Prompt
Below are records to print word for word; include none of their pictures.
Records shown Block Start
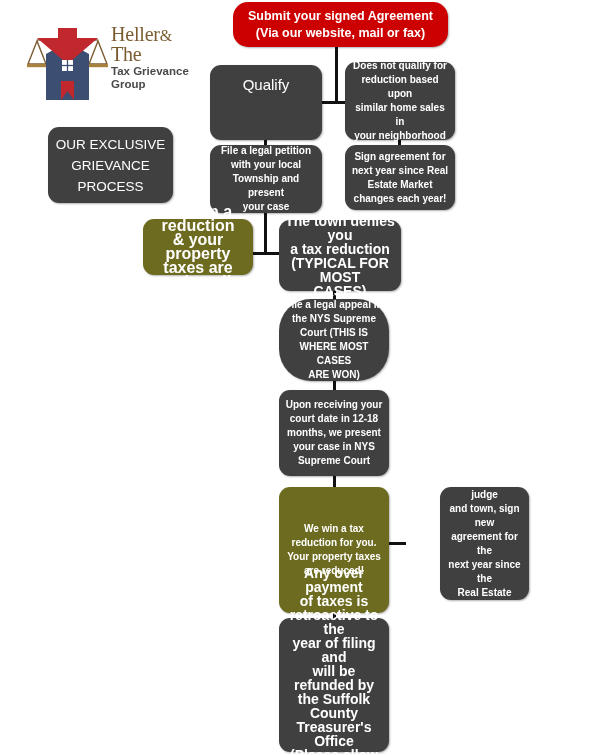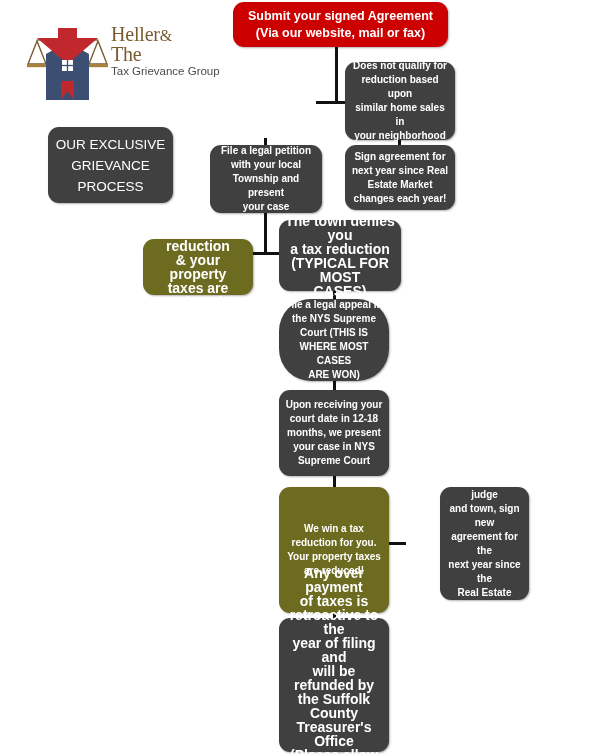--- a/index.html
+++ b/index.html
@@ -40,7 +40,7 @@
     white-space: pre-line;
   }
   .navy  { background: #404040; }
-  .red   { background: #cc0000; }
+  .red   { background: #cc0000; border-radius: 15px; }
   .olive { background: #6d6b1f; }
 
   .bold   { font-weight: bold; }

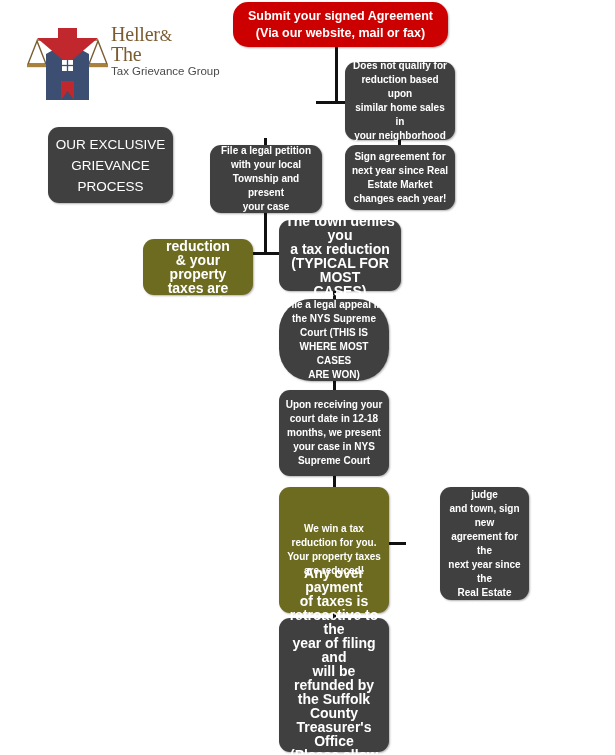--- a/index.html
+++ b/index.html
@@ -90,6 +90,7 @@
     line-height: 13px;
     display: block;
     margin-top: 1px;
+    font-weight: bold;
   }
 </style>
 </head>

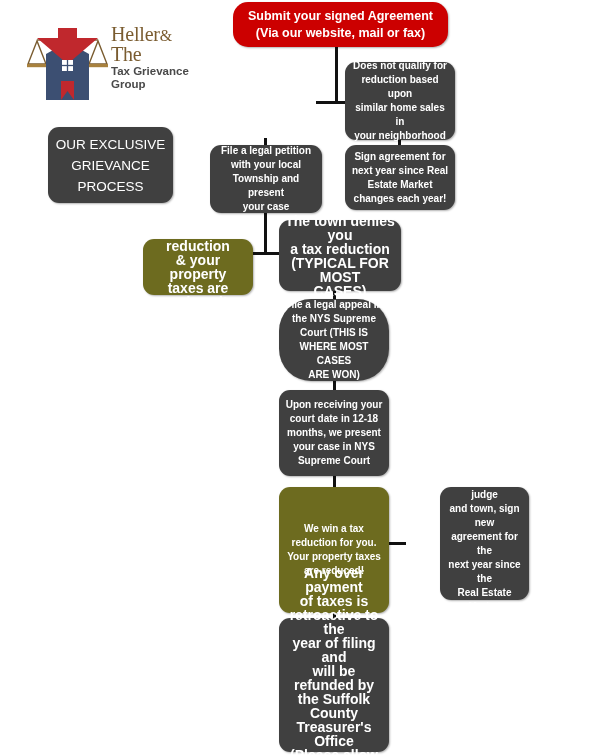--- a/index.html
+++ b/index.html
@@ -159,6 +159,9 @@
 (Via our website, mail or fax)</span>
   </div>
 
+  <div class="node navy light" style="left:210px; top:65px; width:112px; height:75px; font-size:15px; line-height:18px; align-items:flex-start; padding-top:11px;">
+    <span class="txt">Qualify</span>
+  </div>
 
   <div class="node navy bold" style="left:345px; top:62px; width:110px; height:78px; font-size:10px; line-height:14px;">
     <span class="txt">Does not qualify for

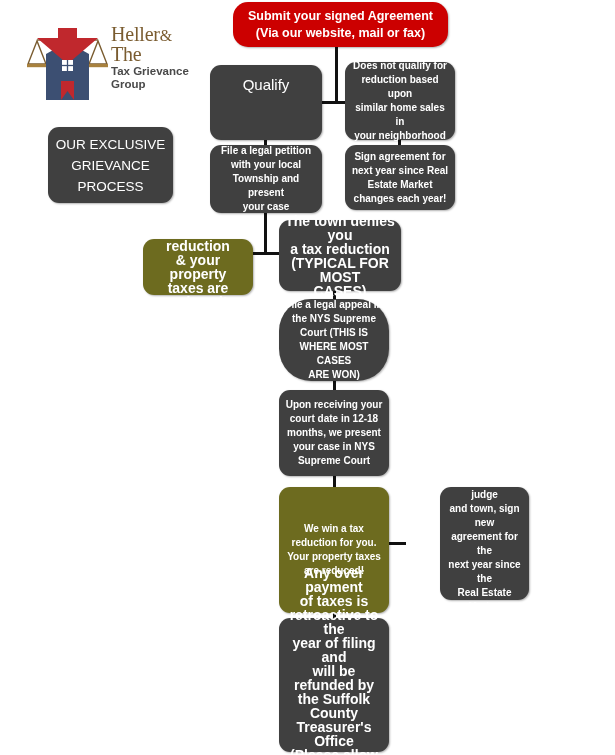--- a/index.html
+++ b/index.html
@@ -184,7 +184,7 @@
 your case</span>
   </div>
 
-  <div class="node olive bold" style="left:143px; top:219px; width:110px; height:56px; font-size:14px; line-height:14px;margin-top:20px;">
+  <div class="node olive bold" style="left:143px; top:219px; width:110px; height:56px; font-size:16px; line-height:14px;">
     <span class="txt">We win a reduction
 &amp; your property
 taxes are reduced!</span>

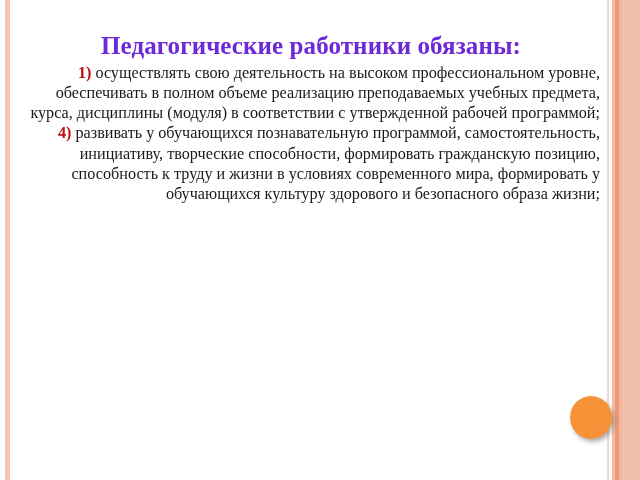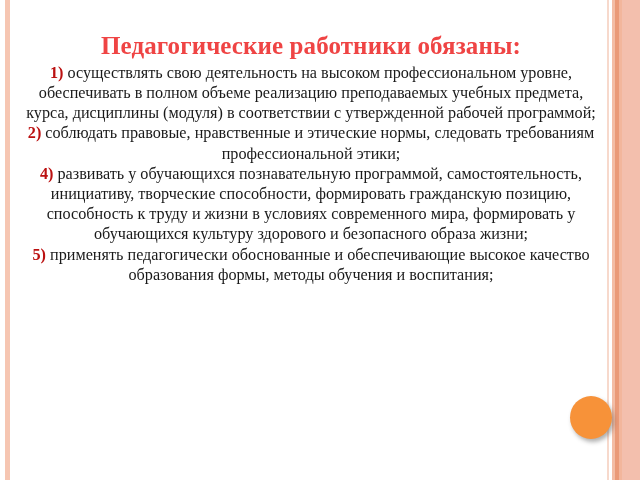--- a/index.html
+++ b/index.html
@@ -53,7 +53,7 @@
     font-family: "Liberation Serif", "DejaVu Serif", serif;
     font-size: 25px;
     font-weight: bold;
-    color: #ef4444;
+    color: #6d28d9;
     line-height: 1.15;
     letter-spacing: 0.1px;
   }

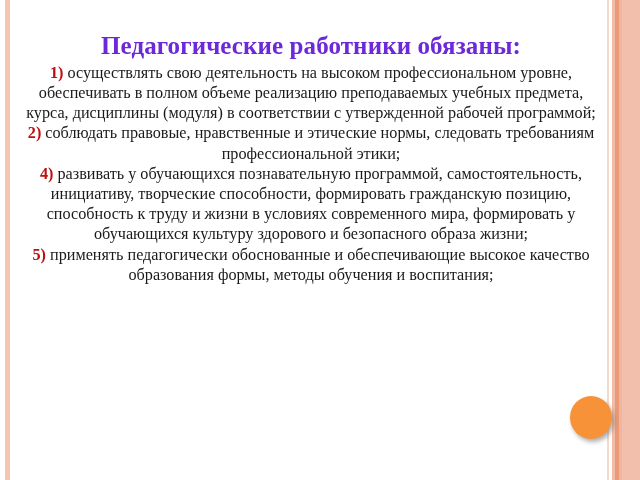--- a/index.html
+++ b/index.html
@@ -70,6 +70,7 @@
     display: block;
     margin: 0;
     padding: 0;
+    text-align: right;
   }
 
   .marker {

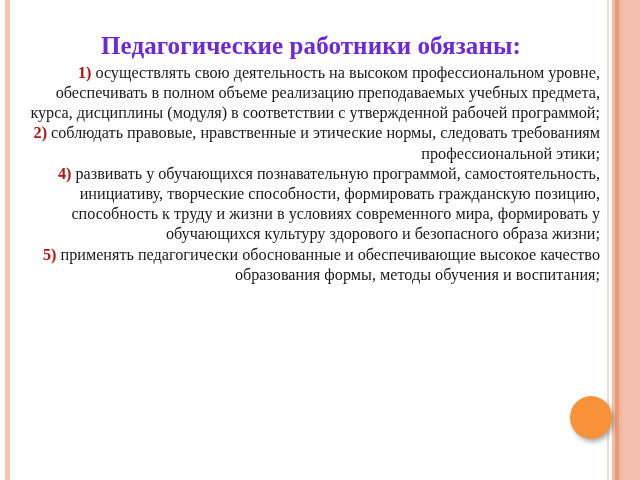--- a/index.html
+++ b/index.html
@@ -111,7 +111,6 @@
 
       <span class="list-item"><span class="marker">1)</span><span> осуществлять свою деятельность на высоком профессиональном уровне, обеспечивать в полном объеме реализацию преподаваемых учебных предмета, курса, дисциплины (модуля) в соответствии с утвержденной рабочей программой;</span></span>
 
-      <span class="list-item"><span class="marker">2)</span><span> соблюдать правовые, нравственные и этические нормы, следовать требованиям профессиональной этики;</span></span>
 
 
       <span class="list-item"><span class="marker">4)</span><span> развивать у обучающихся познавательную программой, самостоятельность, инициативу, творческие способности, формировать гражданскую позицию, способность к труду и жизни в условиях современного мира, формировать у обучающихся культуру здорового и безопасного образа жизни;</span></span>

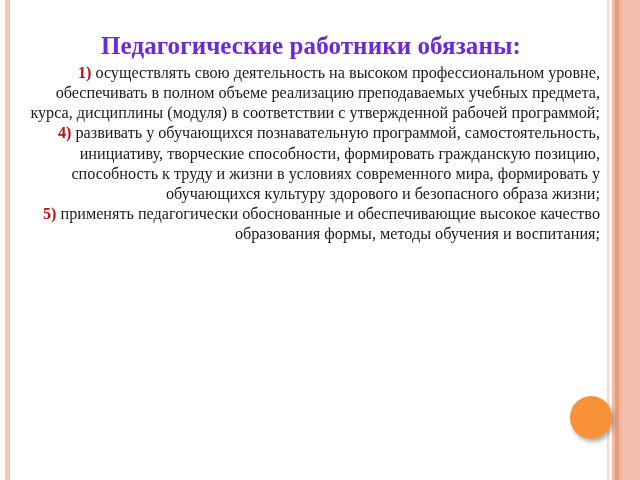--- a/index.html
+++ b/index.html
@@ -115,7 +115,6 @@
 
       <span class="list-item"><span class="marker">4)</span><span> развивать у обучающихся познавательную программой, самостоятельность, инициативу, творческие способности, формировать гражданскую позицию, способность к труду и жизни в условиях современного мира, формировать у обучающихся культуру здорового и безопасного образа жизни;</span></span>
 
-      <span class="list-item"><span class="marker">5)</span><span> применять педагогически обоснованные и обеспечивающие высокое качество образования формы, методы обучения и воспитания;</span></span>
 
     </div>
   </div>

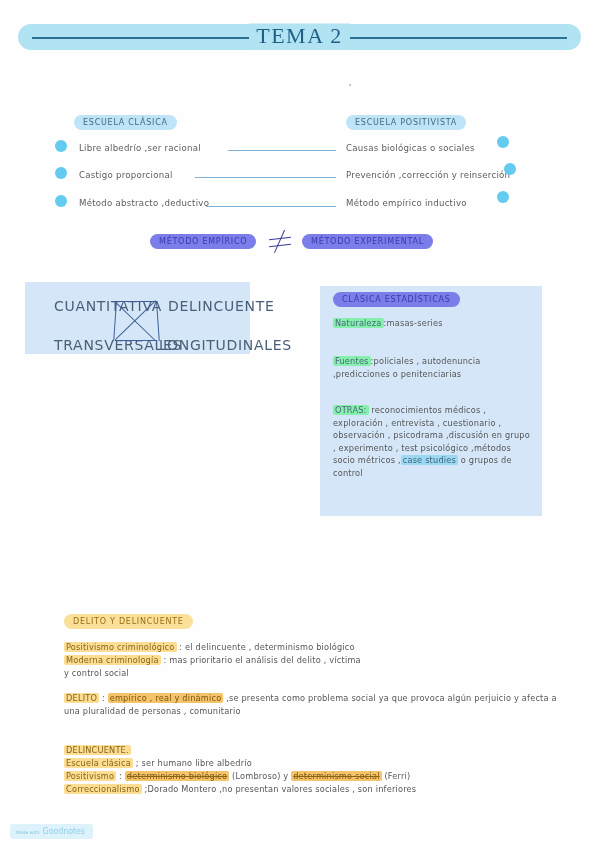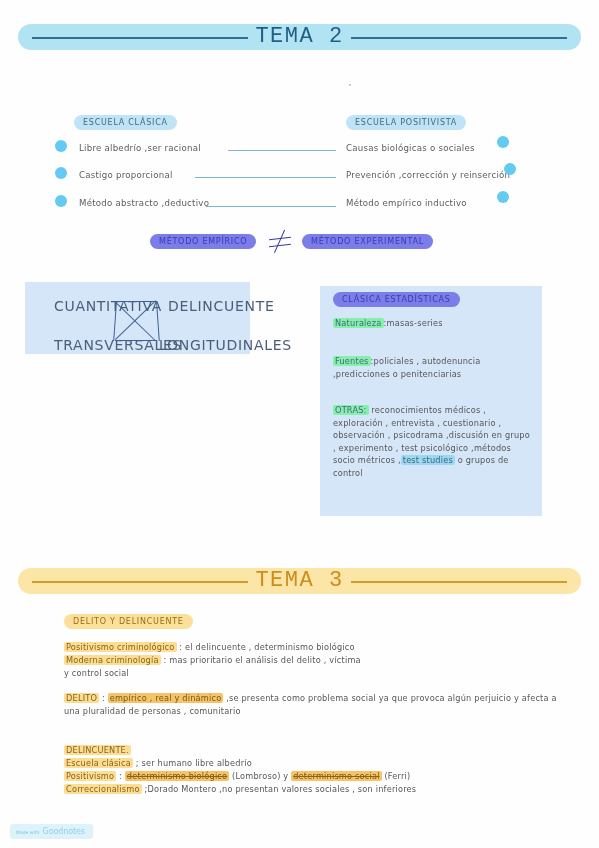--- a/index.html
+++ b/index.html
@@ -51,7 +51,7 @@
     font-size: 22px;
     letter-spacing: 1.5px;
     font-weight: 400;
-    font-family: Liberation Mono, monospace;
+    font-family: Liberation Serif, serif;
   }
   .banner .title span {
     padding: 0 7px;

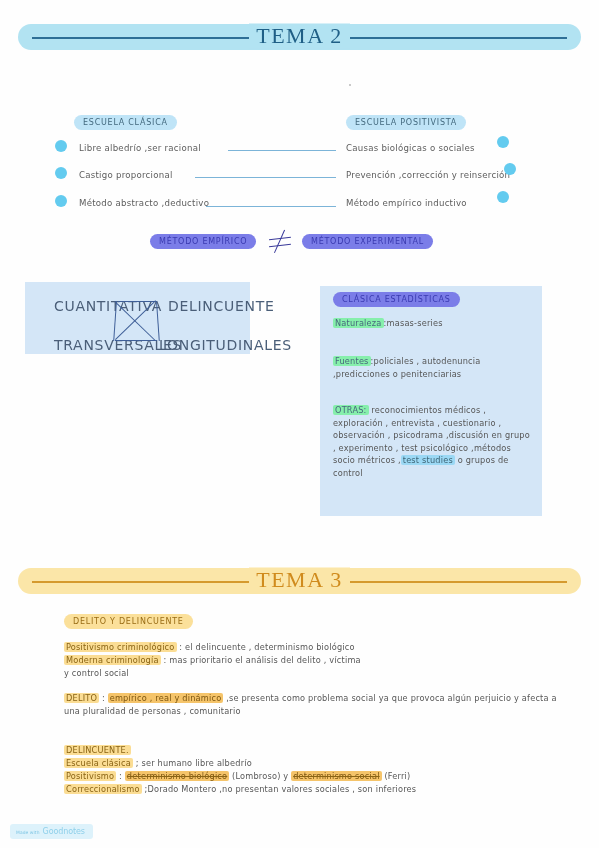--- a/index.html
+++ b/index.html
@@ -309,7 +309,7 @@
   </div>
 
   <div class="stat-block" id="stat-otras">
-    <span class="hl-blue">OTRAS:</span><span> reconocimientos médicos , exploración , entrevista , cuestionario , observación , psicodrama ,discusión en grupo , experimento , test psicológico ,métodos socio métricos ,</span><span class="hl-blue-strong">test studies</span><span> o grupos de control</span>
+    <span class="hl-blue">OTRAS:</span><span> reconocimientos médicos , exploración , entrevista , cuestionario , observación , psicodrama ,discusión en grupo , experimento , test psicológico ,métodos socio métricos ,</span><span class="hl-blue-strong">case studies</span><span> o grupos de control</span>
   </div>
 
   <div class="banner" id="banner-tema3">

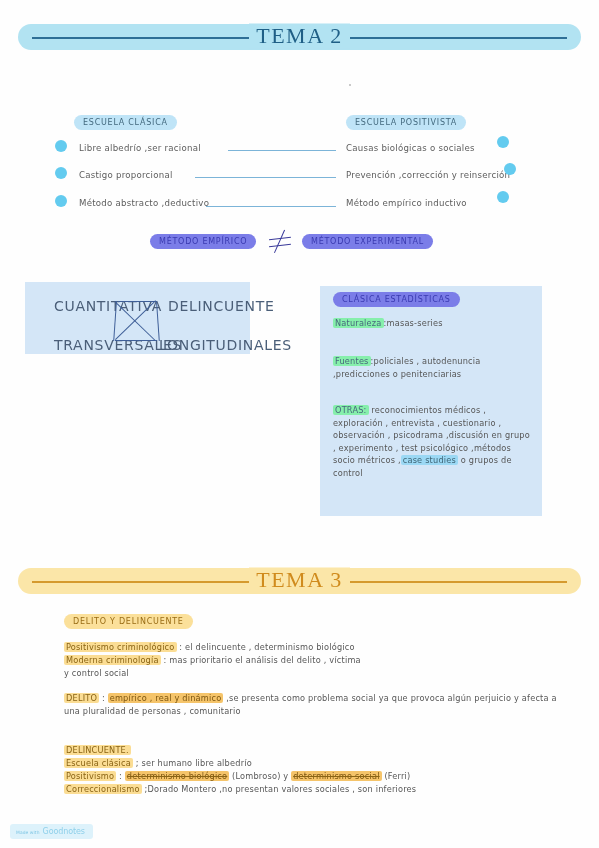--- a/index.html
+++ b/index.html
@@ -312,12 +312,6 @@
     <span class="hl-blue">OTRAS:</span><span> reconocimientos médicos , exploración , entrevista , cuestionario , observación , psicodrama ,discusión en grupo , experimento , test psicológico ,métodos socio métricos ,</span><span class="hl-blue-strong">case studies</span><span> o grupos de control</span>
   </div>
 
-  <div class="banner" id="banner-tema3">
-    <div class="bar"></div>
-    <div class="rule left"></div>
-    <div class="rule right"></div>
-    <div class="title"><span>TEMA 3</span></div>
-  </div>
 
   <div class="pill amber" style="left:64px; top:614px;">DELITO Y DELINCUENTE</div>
Records shown Block End
Result for this exercise
--- a/index.html
+++ b/index.html
@@ -40,7 +40,7 @@
     white-space: pre-line;
   }
   .navy  { background: #404040; }
-  .red   { background: #cc0000; }
+  .red   { background: #cc0000; border-radius: 15px; }
   .olive { background: #6d6b1f; }
 
   .bold   { font-weight: bold; }

--- a/index.html
+++ b/index.html
@@ -90,6 +90,7 @@
     line-height: 13px;
     display: block;
     margin-top: 1px;
+    font-weight: bold;
   }
 </style>
 </head>

--- a/index.html
+++ b/index.html
@@ -159,6 +159,9 @@
 (Via our website, mail or fax)</span>
   </div>
 
+  <div class="node navy light" style="left:210px; top:65px; width:112px; height:75px; font-size:15px; line-height:18px; align-items:flex-start; padding-top:11px;">
+    <span class="txt">Qualify</span>
+  </div>
 
   <div class="node navy bold" style="left:345px; top:62px; width:110px; height:78px; font-size:10px; line-height:14px;">
     <span class="txt">Does not qualify for

--- a/index.html
+++ b/index.html
@@ -184,7 +184,7 @@
 your case</span>
   </div>
 
-  <div class="node olive bold" style="left:143px; top:219px; width:110px; height:56px; font-size:14px; line-height:14px;margin-top:20px;">
+  <div class="node olive bold" style="left:143px; top:219px; width:110px; height:56px; font-size:16px; line-height:14px;">
     <span class="txt">We win a reduction
 &amp; your property
 taxes are reduced!</span>

--- a/index.html
+++ b/index.html
@@ -53,7 +53,7 @@
     font-family: "Liberation Serif", "DejaVu Serif", serif;
     font-size: 25px;
     font-weight: bold;
-    color: #ef4444;
+    color: #6d28d9;
     line-height: 1.15;
     letter-spacing: 0.1px;
   }

--- a/index.html
+++ b/index.html
@@ -70,6 +70,7 @@
     display: block;
     margin: 0;
     padding: 0;
+    text-align: right;
   }
 
   .marker {

--- a/index.html
+++ b/index.html
@@ -111,7 +111,6 @@
 
       <span class="list-item"><span class="marker">1)</span><span> осуществлять свою деятельность на высоком профессиональном уровне, обеспечивать в полном объеме реализацию преподаваемых учебных предмета, курса, дисциплины (модуля) в соответствии с утвержденной рабочей программой;</span></span>
 
-      <span class="list-item"><span class="marker">2)</span><span> соблюдать правовые, нравственные и этические нормы, следовать требованиям профессиональной этики;</span></span>
 
 
       <span class="list-item"><span class="marker">4)</span><span> развивать у обучающихся познавательную программой, самостоятельность, инициативу, творческие способности, формировать гражданскую позицию, способность к труду и жизни в условиях современного мира, формировать у обучающихся культуру здорового и безопасного образа жизни;</span></span>

--- a/index.html
+++ b/index.html
@@ -115,7 +115,6 @@
 
       <span class="list-item"><span class="marker">4)</span><span> развивать у обучающихся познавательную программой, самостоятельность, инициативу, творческие способности, формировать гражданскую позицию, способность к труду и жизни в условиях современного мира, формировать у обучающихся культуру здорового и безопасного образа жизни;</span></span>
 
-      <span class="list-item"><span class="marker">5)</span><span> применять педагогически обоснованные и обеспечивающие высокое качество образования формы, методы обучения и воспитания;</span></span>
 
     </div>
   </div>

--- a/index.html
+++ b/index.html
@@ -51,7 +51,7 @@
     font-size: 22px;
     letter-spacing: 1.5px;
     font-weight: 400;
-    font-family: Liberation Mono, monospace;
+    font-family: Liberation Serif, serif;
   }
   .banner .title span {
     padding: 0 7px;

--- a/index.html
+++ b/index.html
@@ -309,7 +309,7 @@
   </div>
 
   <div class="stat-block" id="stat-otras">
-    <span class="hl-blue">OTRAS:</span><span> reconocimientos médicos , exploración , entrevista , cuestionario , observación , psicodrama ,discusión en grupo , experimento , test psicológico ,métodos socio métricos ,</span><span class="hl-blue-strong">test studies</span><span> o grupos de control</span>
+    <span class="hl-blue">OTRAS:</span><span> reconocimientos médicos , exploración , entrevista , cuestionario , observación , psicodrama ,discusión en grupo , experimento , test psicológico ,métodos socio métricos ,</span><span class="hl-blue-strong">case studies</span><span> o grupos de control</span>
   </div>
 
   <div class="banner" id="banner-tema3">

--- a/index.html
+++ b/index.html
@@ -312,12 +312,6 @@
     <span class="hl-blue">OTRAS:</span><span> reconocimientos médicos , exploración , entrevista , cuestionario , observación , psicodrama ,discusión en grupo , experimento , test psicológico ,métodos socio métricos ,</span><span class="hl-blue-strong">case studies</span><span> o grupos de control</span>
   </div>
 
-  <div class="banner" id="banner-tema3">
-    <div class="bar"></div>
-    <div class="rule left"></div>
-    <div class="rule right"></div>
-    <div class="title"><span>TEMA 3</span></div>
-  </div>
 
   <div class="pill amber" style="left:64px; top:614px;">DELITO Y DELINCUENTE</div>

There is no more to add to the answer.